Мальчик остановился на полпути, растерянно посмотрел на хохотавшую толпу, перевел взгляд на белое лицо матери и заплакал. Екатерина взяла его на руки.
— Не нужно, сынок. Мы не из тех, кто поднимает камень. Бог отомстит за нас.
«Да она еще и грозится!!!»
И тут Тайка наконец заметил торчавшего у стремени с кувшином и кружкой престарелого жениха.
— Глубокоуважаемый, высокочтимый основатель наш и защитник…
— Да разве таким пойлом приглашают?
— Угостите другим. Вовек признательны будем.
— И угощу.
— Меня или всю мою свадьбу?
— И тебя, и твою свадьбу. Слава богу, есть откуда.
Волы передней фуры, услышав решимость в голосе хозяина, двинулись в путь. За ними последовала вторая фура, следом Тайка на лошади, и вот длинная вереница свадебных гостей пошла вниз по Днестру, по направлению к глиняной крепости…
Осмеянная и оплеванная односельчанами Екатерина, собрав свою ребятню, тихо спустилась по заледенелой тропке к одиноко стоящему домику. Ее вдруг охватила какая-то странная дрожь. Войдя в дом, она залезла на печь, забралась под старое, драное одеяло, которым по ночам укрывалась вся семья, но ее все трясло.

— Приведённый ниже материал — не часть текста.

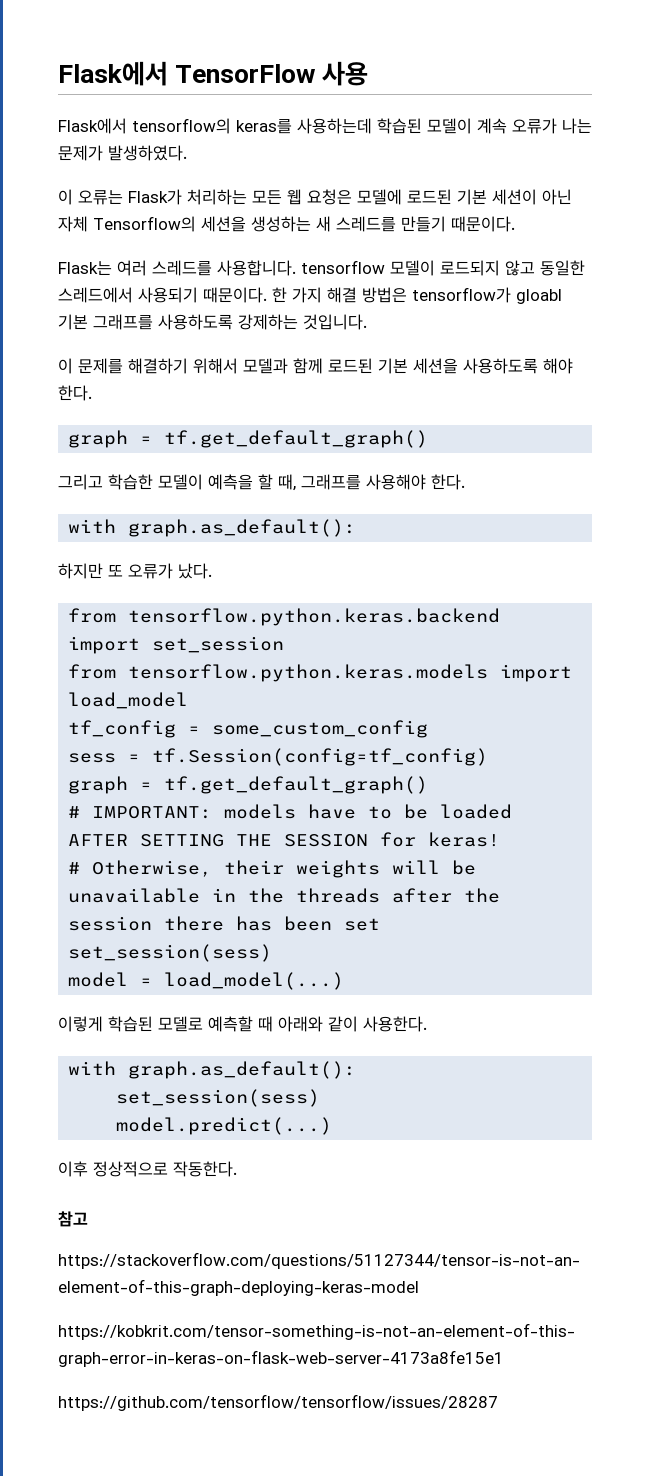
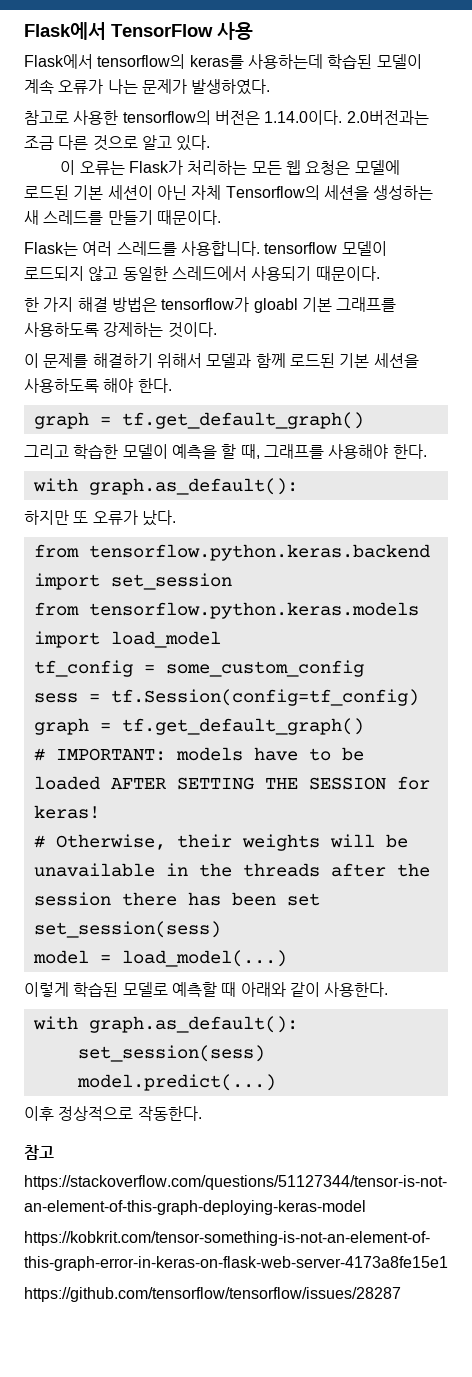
(187, 153) none -> [24,110,429,125] [24,135,211,151] // 참고로 사용한 tensorflow의 버전은 1.14.0이다. 2.0버전과는 조금 다른 것으로 알고 있다.
(267, 295) none -> (380, 273) //
[303,314,367,330] 것입니다. -> [167,322,217,338] 것이다.

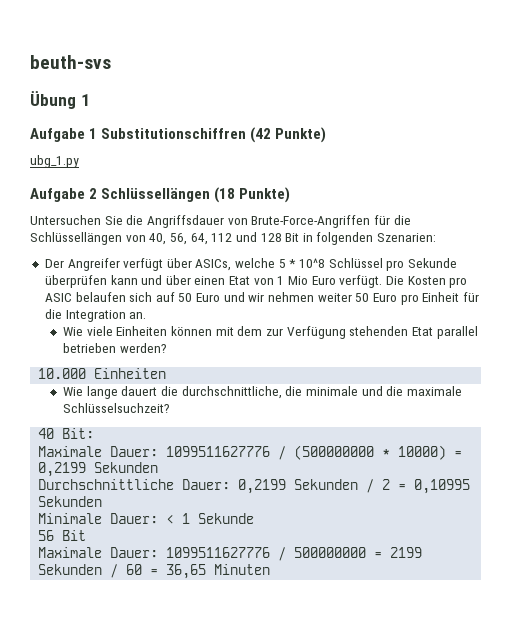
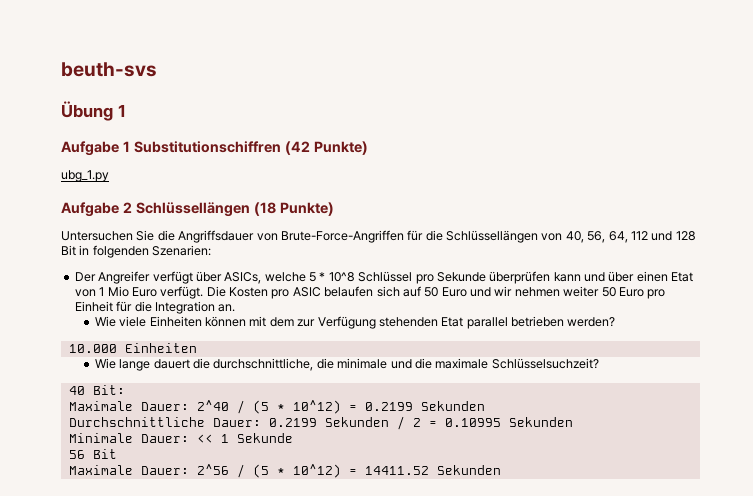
[166,445,463,460] [38,462,87,477] 1099511627776 / (500000000 * 10000) = 0,2199 -> [196,400,413,414] 2^40 / (5 * 10^12) = 0.2199
[238,479,287,494] 0,2199 -> [268,418,317,427] 0.2199
[414,479,471,494] 0,10995 -> [444,418,501,427] 0.10995
[166,515,175,524] < -> [196,434,213,443] <<
[166,547,423,561] [38,564,271,579] 1099511627776 / 500000000 = 2199 Sekunden / 60 = 36,65 Minuten -> [196,464,501,478] 2^56 / (5 * 10^12) = 14411.52 Sekunden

Перепуганная ребятня разревелась. Старшая дочка кое-как их утихомирила, затопила печку, сварила мамалыжку, накормила всех, даже Ружке, возившейся в сенях, достались кое-какие крохи. Екатерина есть отказалась, не отвечала на вопросы и по-прежнему молчала, трясясь под лоскутным одеялом. Намерзшиеся за день дети залезли к ней на печь, забились под одеяло, согреваясь друг от друга и засыпая друг возле дружки.

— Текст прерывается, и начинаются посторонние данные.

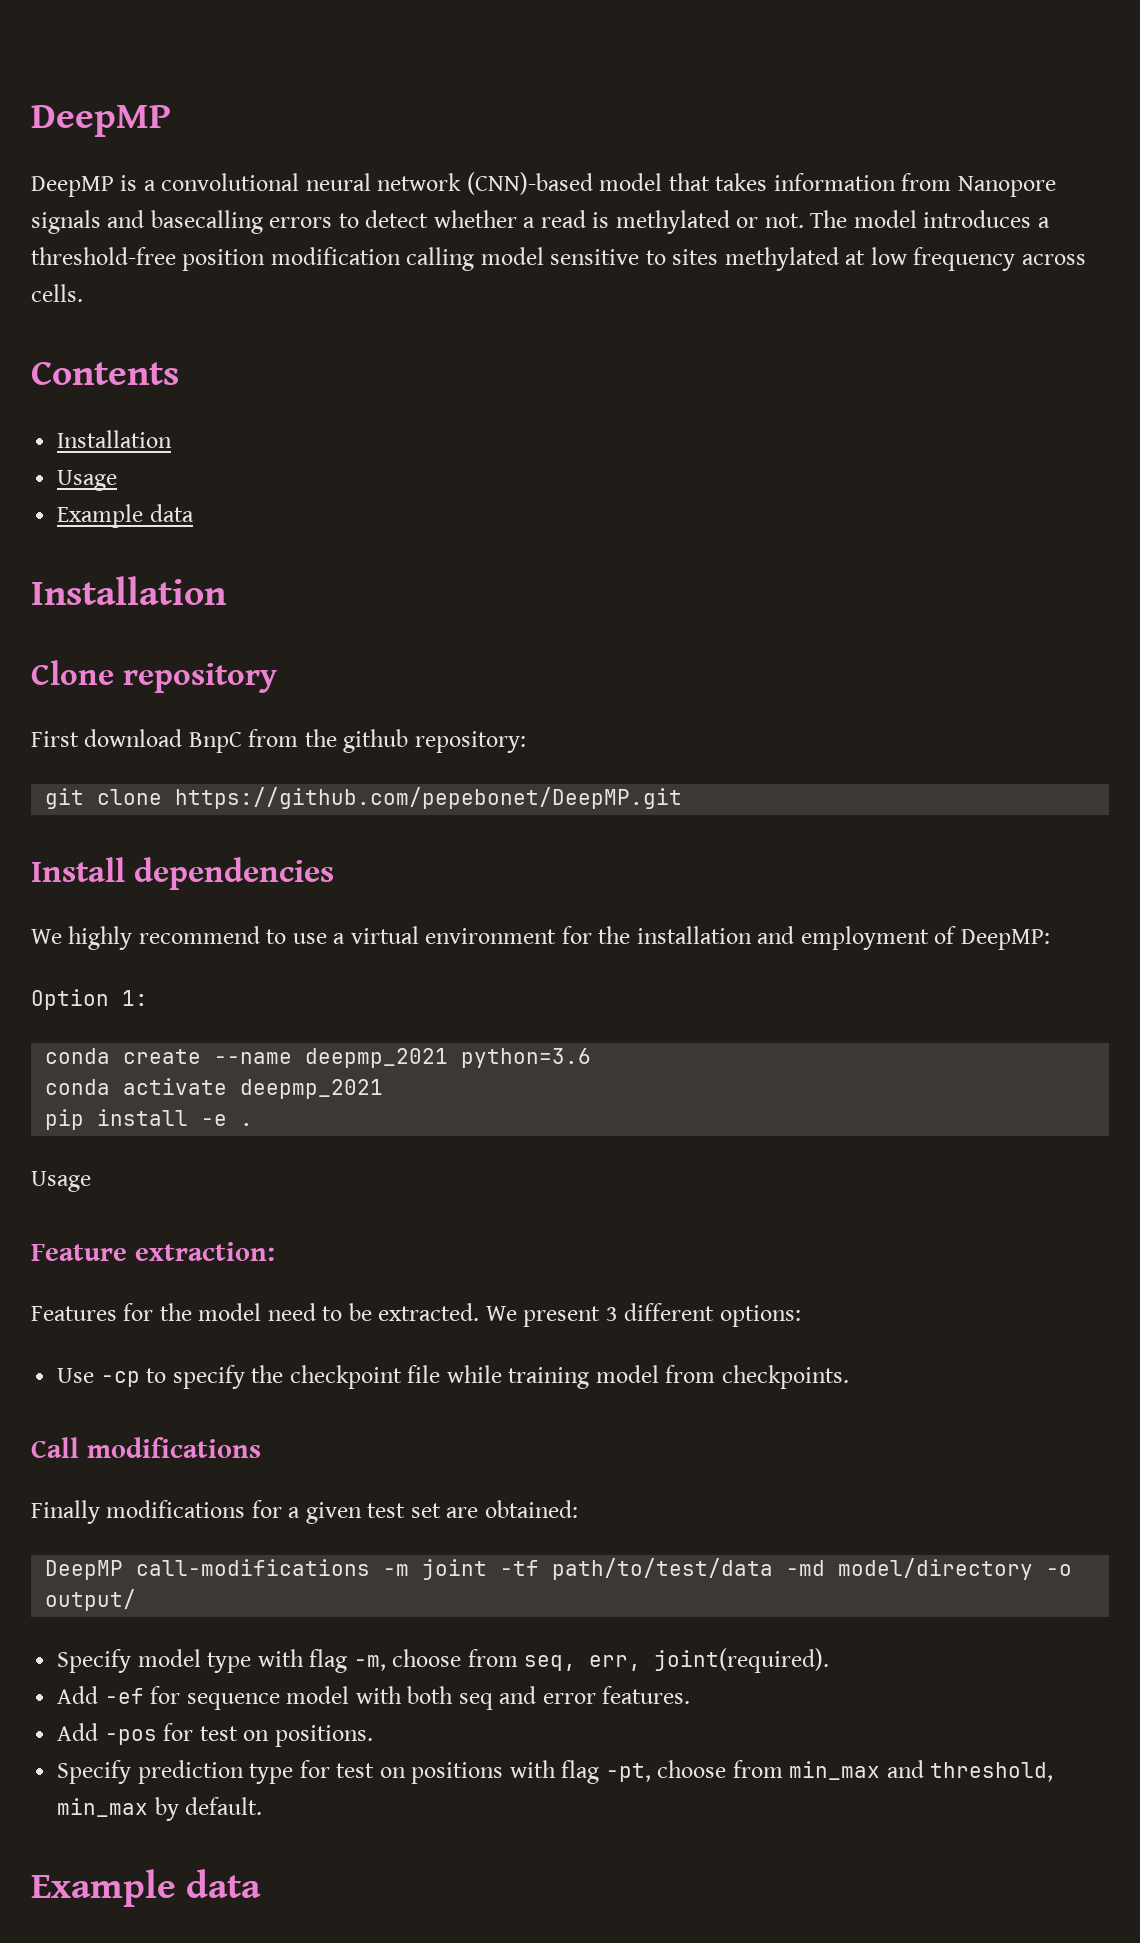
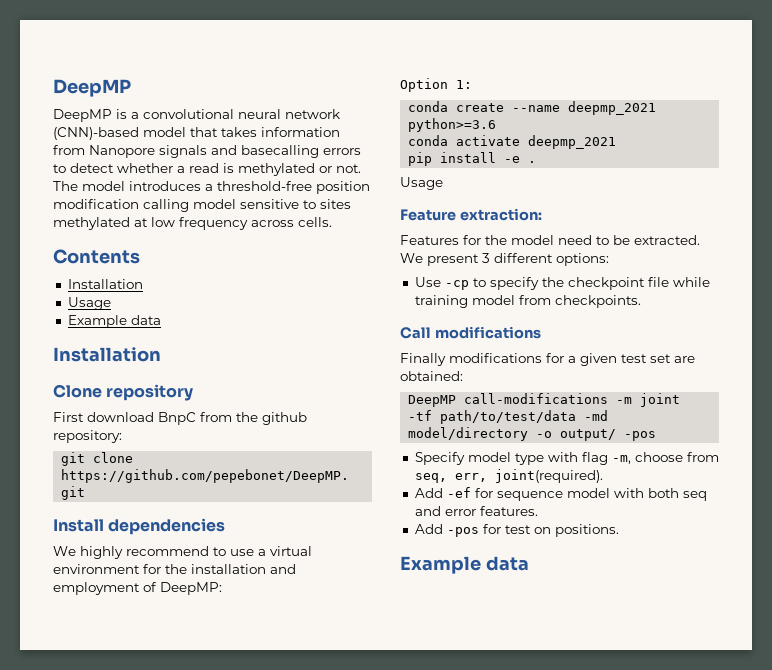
[461,1048,592,1068] python=3.6 -> [408,118,497,132] python>=3.6
(137, 1600) none -> [624,431,657,441] -pos
[57,1760,1054,1784] [57,1797,263,1821] // Specify prediction type for test on positions with flag -pt, choose from min_max and threshold, min_max by default. -> (619, 530) none

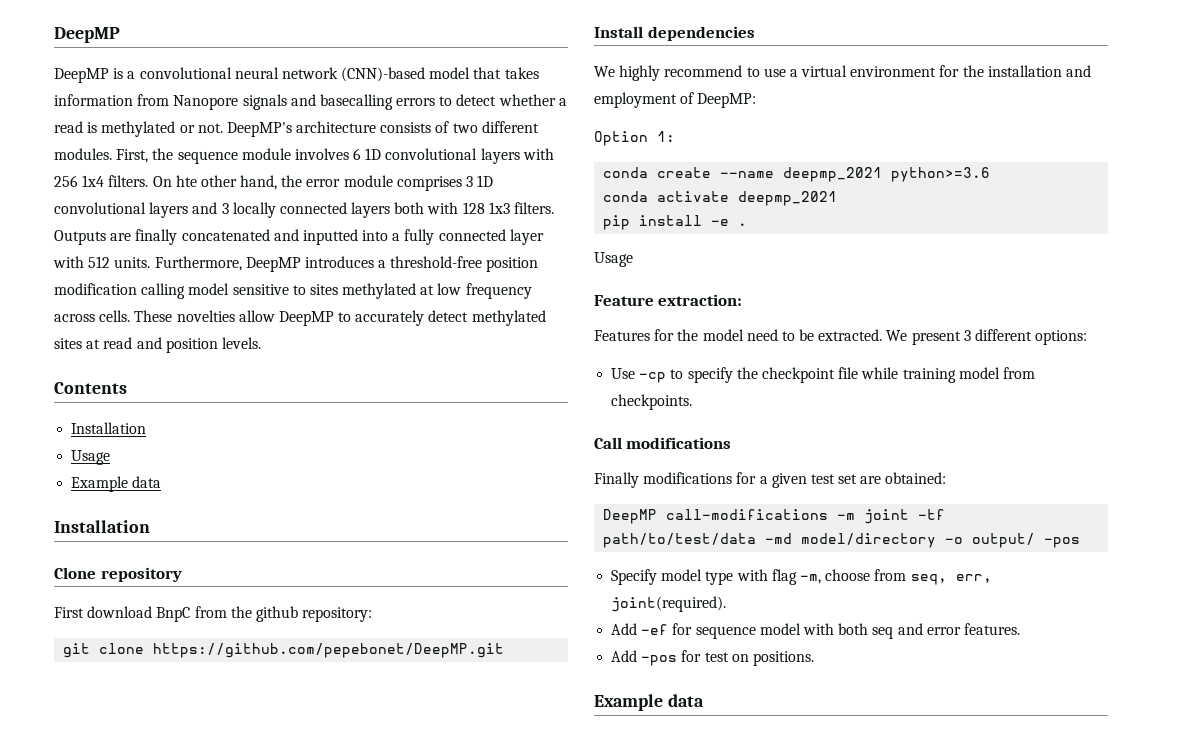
[53,181,125,191] The model -> [226,121,539,137] [54,148,554,164] [54,175,494,191] [54,202,555,218] [54,229,544,245] [53,256,301,272] DeepMP's architecture consists of two different modules. First, the sequence module involves 6 1D convolutional layers with 256 1x4 filters. On hte other hand, the error module comprises 3 1D convolutional layers and 3 locally connected layers both with 128 1x3 filters. Outputs are finally concatenated and inputted into a fully connected layer with 512 units. Furthermore, DeepMP
(332, 222) none -> [134,310,546,326] [54,337,261,353] These novelties allow DeepMP to accurately detect methylated sites at read and position levels.

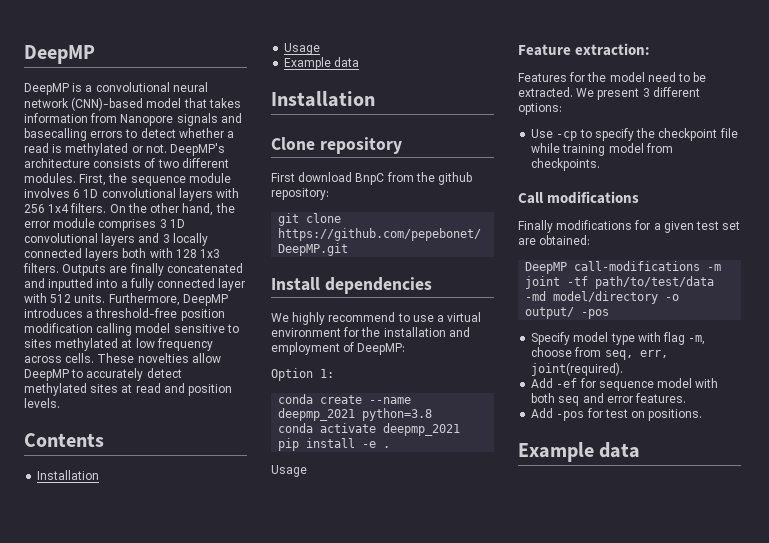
[175,175,197,187] hte -> [127,203,147,213] the
[891,167,991,182] python>=3.6 -> [362,408,433,421] python=3.8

Наступила долгая зимняя ночь. Где-то вдали слышны пьяные песни возвращающихся со свадьбы гостей. В сенцах на соломенной подстилке рычит сквозь сон Ружка. За окошком веет ветер, кидая снежной крупой в окошко, но к полуночи все утихло. Замерли днестровские долины — ни ветра, ни метели. Одна нескончаемая серебристо-белая пустыня, и казалось, что минуют тысячелетия, прежде чем сойдут эти снега и задышит земля под ними.